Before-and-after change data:
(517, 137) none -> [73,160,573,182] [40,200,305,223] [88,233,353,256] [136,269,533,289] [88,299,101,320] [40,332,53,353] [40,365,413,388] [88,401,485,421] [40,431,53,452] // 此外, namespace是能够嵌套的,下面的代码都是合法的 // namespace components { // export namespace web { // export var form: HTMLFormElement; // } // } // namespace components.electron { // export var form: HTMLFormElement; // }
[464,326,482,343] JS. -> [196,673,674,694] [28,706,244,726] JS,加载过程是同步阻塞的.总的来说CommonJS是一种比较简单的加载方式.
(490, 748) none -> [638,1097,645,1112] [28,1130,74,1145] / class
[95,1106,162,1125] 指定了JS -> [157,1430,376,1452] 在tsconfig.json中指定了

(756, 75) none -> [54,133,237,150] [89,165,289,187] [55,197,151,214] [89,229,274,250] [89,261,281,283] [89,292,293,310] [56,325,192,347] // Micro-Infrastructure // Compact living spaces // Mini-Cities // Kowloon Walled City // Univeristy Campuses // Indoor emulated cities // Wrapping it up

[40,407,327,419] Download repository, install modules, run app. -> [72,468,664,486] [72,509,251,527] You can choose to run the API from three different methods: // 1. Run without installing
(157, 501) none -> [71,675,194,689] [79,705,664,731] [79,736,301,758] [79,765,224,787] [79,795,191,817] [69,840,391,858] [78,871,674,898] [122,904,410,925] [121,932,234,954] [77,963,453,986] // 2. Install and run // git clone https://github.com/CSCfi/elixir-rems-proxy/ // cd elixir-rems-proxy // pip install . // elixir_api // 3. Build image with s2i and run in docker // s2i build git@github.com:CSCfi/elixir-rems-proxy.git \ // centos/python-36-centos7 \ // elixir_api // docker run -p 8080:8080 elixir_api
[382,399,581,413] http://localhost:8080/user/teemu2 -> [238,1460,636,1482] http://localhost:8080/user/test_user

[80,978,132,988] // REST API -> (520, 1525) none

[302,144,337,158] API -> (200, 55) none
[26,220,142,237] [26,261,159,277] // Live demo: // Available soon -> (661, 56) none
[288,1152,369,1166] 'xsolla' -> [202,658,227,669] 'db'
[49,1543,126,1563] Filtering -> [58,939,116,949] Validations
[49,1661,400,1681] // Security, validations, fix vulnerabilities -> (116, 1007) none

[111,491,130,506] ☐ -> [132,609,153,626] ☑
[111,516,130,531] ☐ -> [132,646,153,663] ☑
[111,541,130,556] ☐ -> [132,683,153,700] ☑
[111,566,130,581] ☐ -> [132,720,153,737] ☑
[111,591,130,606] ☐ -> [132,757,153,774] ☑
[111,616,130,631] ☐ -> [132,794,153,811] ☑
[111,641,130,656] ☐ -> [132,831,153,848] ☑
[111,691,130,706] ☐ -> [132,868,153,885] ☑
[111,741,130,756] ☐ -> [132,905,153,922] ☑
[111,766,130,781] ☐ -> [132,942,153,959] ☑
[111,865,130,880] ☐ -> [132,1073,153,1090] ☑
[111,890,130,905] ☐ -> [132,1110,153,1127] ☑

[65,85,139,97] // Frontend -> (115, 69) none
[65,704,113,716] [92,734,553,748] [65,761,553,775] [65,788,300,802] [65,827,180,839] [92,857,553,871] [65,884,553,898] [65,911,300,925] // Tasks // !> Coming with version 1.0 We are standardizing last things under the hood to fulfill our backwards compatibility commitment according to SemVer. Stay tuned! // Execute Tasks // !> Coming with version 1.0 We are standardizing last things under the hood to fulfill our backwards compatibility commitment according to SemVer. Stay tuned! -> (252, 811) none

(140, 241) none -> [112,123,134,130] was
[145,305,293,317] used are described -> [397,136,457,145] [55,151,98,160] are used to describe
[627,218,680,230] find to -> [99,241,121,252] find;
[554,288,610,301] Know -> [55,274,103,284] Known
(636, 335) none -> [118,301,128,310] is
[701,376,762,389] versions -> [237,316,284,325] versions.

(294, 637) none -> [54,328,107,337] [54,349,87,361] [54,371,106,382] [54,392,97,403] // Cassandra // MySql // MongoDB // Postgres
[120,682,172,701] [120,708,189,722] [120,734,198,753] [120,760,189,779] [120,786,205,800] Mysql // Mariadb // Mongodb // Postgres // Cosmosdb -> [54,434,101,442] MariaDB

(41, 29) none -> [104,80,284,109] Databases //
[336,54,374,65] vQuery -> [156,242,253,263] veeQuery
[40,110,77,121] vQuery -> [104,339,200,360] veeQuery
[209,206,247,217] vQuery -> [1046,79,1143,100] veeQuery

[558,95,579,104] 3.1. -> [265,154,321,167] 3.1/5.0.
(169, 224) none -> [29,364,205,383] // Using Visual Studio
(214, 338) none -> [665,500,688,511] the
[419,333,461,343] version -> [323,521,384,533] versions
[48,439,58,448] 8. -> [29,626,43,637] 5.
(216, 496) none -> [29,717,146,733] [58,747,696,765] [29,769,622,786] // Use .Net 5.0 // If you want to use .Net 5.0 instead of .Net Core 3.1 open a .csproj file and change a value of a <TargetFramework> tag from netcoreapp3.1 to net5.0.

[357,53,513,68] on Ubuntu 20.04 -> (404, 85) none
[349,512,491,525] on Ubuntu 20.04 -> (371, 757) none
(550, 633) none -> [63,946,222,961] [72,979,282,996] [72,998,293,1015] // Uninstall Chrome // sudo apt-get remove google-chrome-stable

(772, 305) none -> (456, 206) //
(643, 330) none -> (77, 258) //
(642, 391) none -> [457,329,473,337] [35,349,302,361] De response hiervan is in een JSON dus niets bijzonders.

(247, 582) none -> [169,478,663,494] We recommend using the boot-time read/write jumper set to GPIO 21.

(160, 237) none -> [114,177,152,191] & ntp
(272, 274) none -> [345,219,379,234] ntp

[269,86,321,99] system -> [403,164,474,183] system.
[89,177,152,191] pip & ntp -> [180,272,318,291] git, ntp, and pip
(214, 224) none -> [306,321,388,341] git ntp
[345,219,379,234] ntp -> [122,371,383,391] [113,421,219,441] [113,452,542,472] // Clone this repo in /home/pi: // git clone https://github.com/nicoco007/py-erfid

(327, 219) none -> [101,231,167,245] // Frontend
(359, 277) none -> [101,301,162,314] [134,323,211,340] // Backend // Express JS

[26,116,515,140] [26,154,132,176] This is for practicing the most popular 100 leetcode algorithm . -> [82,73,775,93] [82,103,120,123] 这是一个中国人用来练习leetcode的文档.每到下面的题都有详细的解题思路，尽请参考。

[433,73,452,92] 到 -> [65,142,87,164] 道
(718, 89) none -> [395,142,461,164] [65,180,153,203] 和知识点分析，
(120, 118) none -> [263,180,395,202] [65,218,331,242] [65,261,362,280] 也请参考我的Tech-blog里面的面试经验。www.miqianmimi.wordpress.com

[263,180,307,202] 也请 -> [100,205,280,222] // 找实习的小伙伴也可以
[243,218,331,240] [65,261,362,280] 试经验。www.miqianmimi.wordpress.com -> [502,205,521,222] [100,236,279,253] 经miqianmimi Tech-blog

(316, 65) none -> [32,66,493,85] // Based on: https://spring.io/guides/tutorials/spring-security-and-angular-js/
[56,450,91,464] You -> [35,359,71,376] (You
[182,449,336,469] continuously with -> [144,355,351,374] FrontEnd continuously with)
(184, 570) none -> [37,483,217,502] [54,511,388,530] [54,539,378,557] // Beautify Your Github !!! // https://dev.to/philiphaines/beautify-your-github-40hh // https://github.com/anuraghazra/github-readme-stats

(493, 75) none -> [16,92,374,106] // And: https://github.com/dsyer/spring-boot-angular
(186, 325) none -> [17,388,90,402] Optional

Activity >> Wherever the string "from" appears in the entries, copy that line.

Written solution >>
[40,407,327,419] Download repository, install modules, run app. -> [72,468,664,486] [72,509,251,527] You can choose to run the API from three different methods: // 1. Run without installing
(216, 496) none -> [29,717,146,733] [58,747,696,765] [29,769,622,786] // Use .Net 5.0 // If you want to use .Net 5.0 instead of .Net Core 3.1 open a .csproj file and change a value of a <TargetFramework> tag from netcoreapp3.1 to net5.0.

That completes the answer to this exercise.